Besides a ballooning wife (pasta, not helium) whom Marcello finally shed, there were well-publicized lovers such as his leading ladies Faye Dunaway and Catherine Deneuve, on whom he fathered the surprisingly unattractive and untalented actress-daughter Chiara. Could his then newly married co- star Brigitte Bardot also have been on the roster? In I Remember, he sings-or croaks-the famous Mozart aria about the number of Don Giovanni's conquests, and even his poor singing is not without charm. Conversely, his dancing, including the tap we see here, was good, except when, as in Fellini's Ginger and Fred, it was meant to be amateurish.
Anna Maria Tato, a filmmaker and Mastroianni's companion for the last 22 years of his life, made this documentary in Portugal, where Marcello, then 73, was in his final movie, Voyage to the Beginning of the World (1996), directed by the 88-year-old Manoel de Oliveira. (Despite his age, Oliveira had "an irritating amount of energy," Mastroianni says. "I felt like his grandfather.") It is a poor film (as I would have expected from that inept director), but Marcello brightens it considerably. Although the questions Tato asked for I Remember were agreed upon beforehand, the answers were neither scripted nor rehearsed: only one camera, and always only one take. The result, with intercut sequences from Marcello's films (some of which were unseen in the U.S.) and a late stage appearance, is spontaneous and enchanting.
This was a man intelligent, witty, modest, honest, and charming to his fingertips-ah well, that was Marcello's only blemish: stubby, unaristocratic fingers. Fellini was well aware of them, as Marcello and he (Fellini makes several brief appearances) duly noted; the director even tried to lengthen them with plastic extensions. In the end, he took them as they were, as he also did what he jokingly called his star's "country- bumpkin face." He would tell his cherished cinematographer, Giuseppe Rotunno, who shot this film too, "Make him handsome! You must make him handsome!"
(Mastroianni took this sort of thing with a humility unknown in today's Hollywood. "He was right when he used to say, 'Make him handsome,' or 'make her beautiful,'" he said of Fellini, "because the actor is a hyphen between the filmmaker and the audience.")

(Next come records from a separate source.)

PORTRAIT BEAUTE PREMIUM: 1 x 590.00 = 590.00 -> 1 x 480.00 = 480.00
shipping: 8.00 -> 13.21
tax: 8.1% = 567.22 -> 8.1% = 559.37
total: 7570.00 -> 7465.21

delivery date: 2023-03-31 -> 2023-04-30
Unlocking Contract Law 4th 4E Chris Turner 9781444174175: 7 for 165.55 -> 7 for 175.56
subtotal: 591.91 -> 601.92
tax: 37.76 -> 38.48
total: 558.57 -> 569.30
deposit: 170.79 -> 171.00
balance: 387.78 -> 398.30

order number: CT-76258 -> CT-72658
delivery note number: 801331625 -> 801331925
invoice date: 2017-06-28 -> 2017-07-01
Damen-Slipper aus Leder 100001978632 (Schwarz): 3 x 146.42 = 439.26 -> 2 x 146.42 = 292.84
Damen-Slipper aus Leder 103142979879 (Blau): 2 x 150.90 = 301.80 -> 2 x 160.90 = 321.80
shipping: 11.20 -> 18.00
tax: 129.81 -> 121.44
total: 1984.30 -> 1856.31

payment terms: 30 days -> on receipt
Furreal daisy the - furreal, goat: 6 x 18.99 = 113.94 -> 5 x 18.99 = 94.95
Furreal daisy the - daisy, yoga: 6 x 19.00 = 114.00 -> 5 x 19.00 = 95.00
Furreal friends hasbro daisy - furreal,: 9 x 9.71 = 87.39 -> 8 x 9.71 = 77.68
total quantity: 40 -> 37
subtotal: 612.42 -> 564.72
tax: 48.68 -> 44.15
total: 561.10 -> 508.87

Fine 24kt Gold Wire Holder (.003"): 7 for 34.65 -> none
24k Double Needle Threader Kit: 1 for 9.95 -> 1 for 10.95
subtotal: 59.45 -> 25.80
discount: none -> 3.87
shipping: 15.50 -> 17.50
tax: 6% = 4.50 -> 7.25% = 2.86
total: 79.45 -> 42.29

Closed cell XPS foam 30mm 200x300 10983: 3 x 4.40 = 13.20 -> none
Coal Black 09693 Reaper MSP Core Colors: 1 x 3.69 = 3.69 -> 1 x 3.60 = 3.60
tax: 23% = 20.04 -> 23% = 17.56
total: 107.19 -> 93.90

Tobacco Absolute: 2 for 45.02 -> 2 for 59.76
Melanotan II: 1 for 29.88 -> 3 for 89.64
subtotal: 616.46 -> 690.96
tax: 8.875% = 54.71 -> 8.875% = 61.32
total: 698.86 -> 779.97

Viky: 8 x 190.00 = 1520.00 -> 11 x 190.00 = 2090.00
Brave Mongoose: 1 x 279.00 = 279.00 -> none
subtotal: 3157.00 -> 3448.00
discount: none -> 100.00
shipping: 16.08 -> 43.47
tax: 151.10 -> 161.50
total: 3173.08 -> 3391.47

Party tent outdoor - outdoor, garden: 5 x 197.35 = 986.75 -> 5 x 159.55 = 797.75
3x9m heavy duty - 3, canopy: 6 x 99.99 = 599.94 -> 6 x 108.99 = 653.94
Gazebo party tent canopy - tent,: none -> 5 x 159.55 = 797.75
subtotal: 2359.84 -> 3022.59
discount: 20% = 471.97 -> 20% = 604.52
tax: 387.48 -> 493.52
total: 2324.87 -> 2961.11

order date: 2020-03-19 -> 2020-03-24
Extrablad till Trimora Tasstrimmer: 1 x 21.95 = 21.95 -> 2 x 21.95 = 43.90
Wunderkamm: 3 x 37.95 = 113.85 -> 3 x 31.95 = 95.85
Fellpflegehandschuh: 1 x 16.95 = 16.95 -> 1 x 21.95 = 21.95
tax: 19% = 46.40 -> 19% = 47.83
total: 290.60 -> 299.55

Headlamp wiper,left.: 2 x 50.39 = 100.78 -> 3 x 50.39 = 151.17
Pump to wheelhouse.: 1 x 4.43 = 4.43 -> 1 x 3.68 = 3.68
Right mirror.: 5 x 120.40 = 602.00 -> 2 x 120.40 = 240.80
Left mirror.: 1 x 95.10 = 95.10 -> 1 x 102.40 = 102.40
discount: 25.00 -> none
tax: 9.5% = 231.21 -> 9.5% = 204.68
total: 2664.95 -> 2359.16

I remember the dinner at Mastroianni's house on the fabled historic Appian Way to which the director Lina Wertmuller took me one evening. The food was delicious, our host delightful. I particularly recall his taking us around his art collection, including several discolored rectangles where paintings used to hang. "This was a Vespignani," Marcello would say with a shamefaced smile, "gone to pay the tax man."
In the movie, too, while musing about the absurdity of American actors turning their profession into something painful and tormented, he observes that this makes sense only if you are in arrears with tax payments or out of work. He compares acting to the cops-and-robbers games of his childhood: "This profession is marvelous. You are paid to play games, and everybody applauds. Of course, you need a little talent. But what more could anyone ask for?"